* Directions for this task: Transcribe exactly the lines below that begin at the line with "color: #3b82f6 ->" and stop after the line with "background: #ec4899 ->", leaving out every picture.

* Dataset records:
>>>

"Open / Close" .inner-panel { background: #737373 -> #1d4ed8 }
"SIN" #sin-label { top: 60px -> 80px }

<<<
>>>

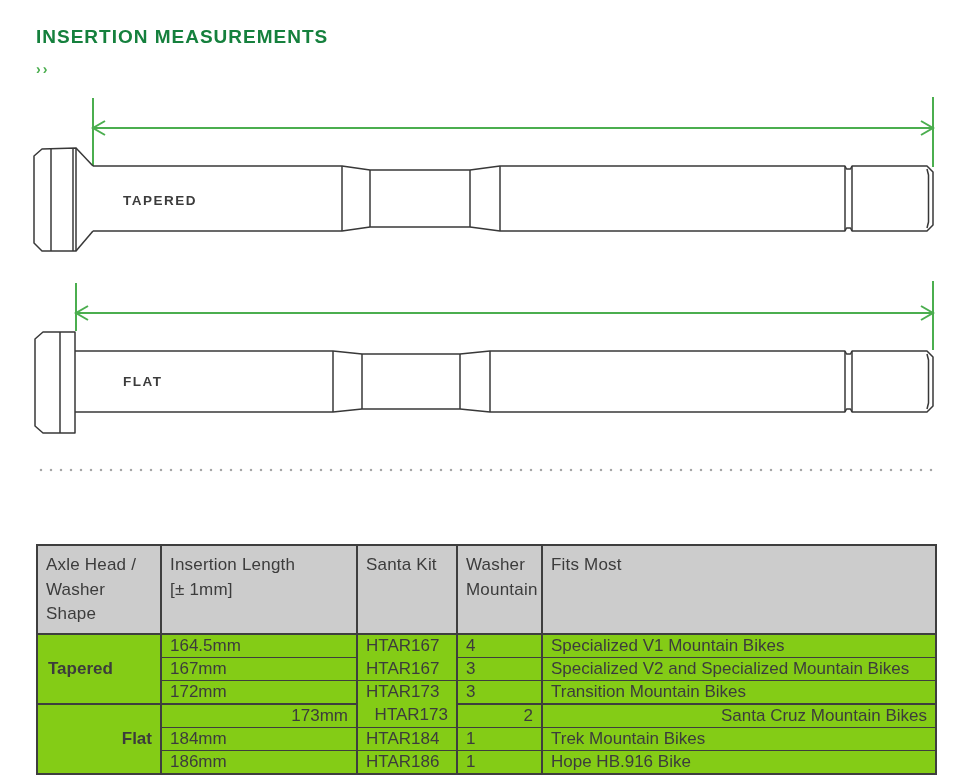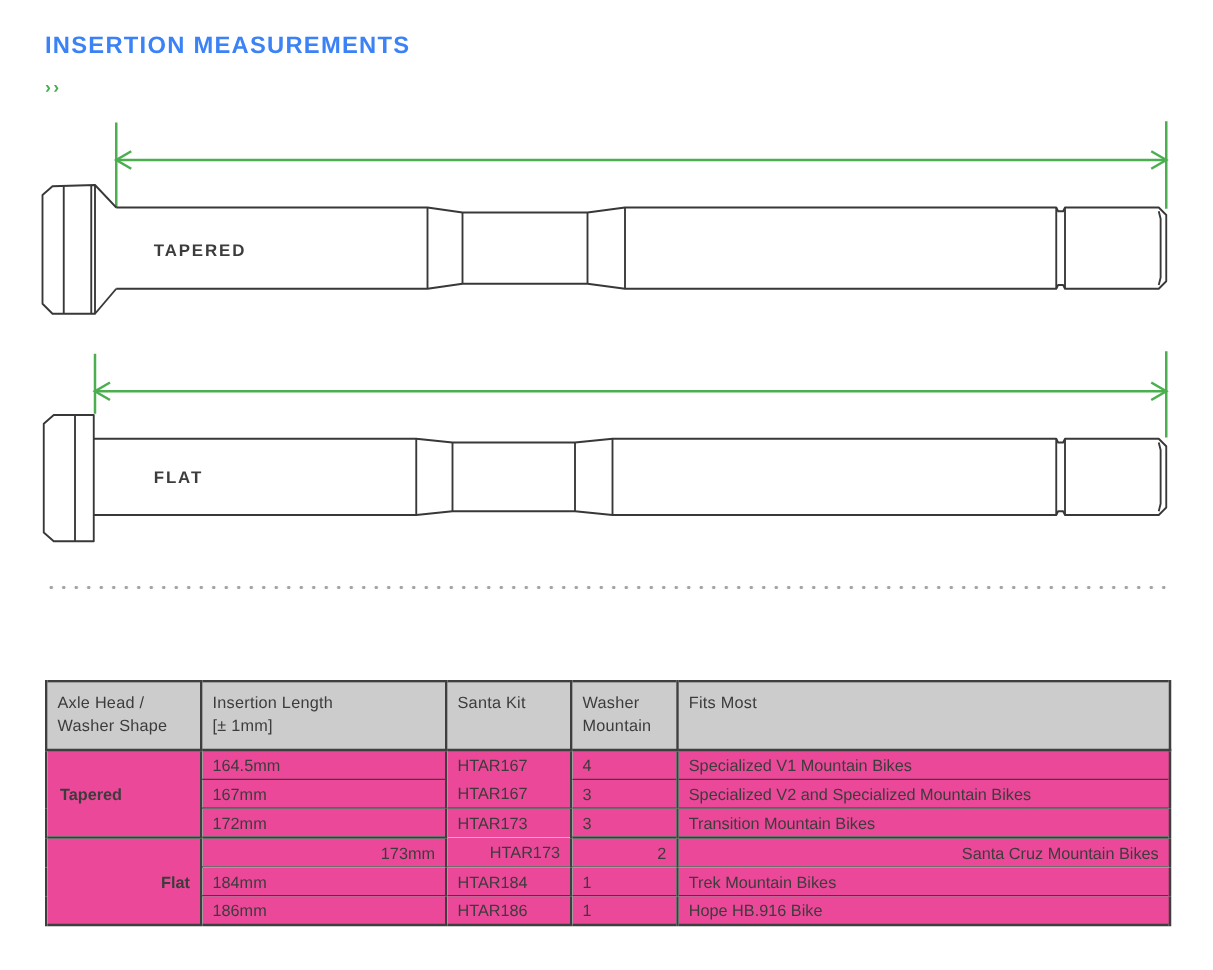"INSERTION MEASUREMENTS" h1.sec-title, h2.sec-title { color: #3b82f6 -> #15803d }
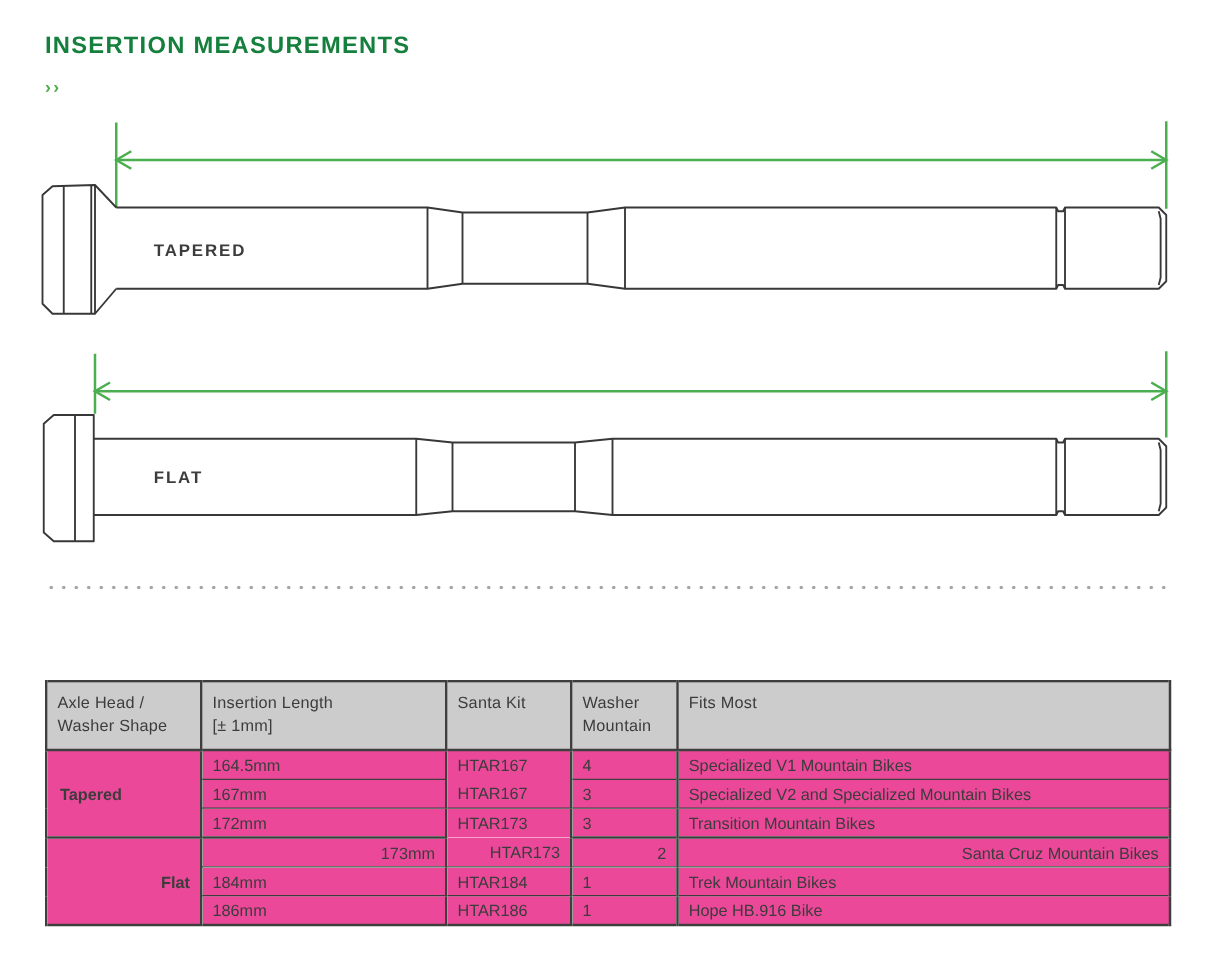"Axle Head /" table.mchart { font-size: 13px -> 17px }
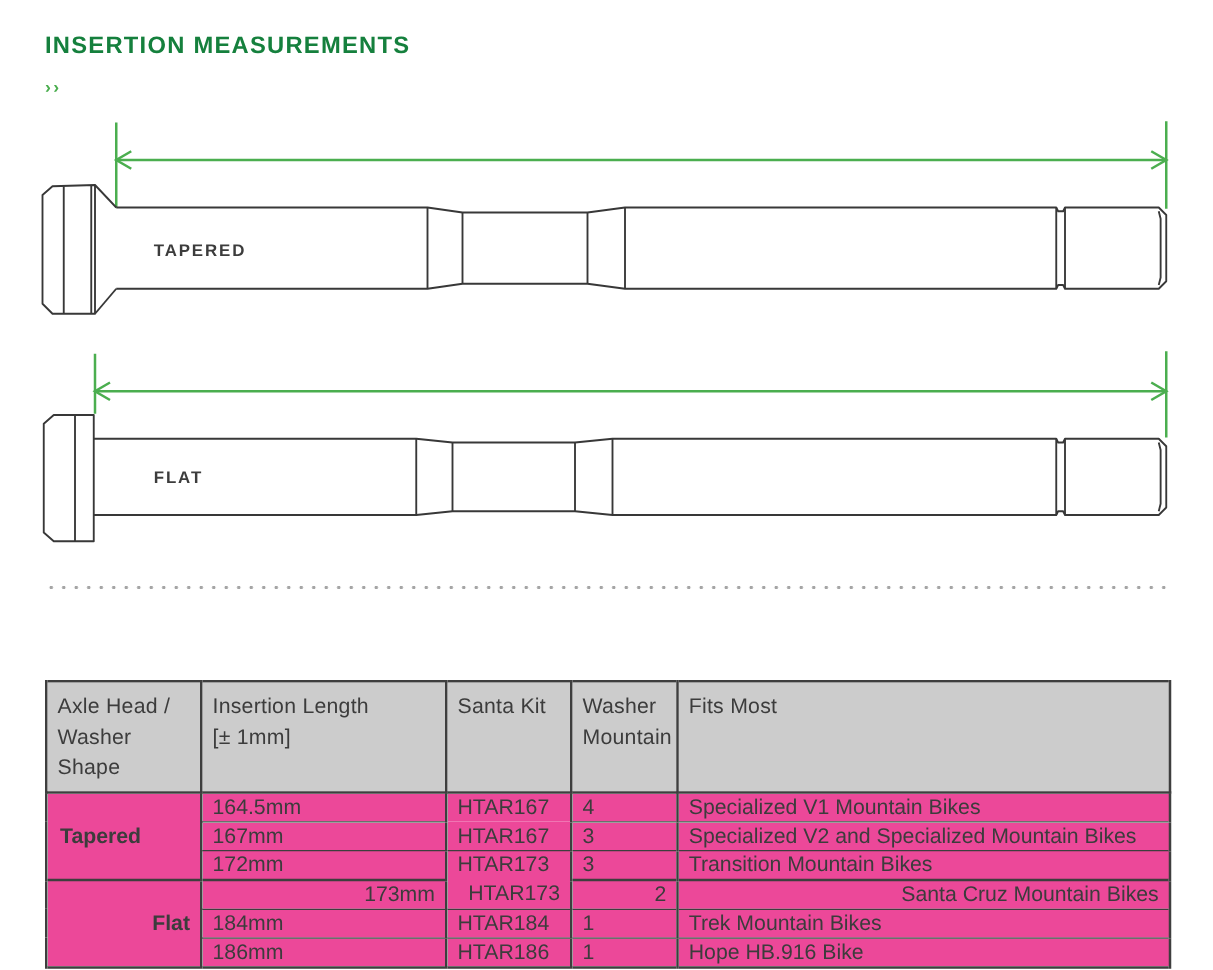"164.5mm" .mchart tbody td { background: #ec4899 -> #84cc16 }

<<<

* Solution to this exercise:
"INSERTION MEASUREMENTS" h1.sec-title, h2.sec-title { color: #3b82f6 -> #15803d }
"Axle Head /" table.mchart { font-size: 13px -> 17px }
"164.5mm" .mchart tbody td { background: #ec4899 -> #84cc16 }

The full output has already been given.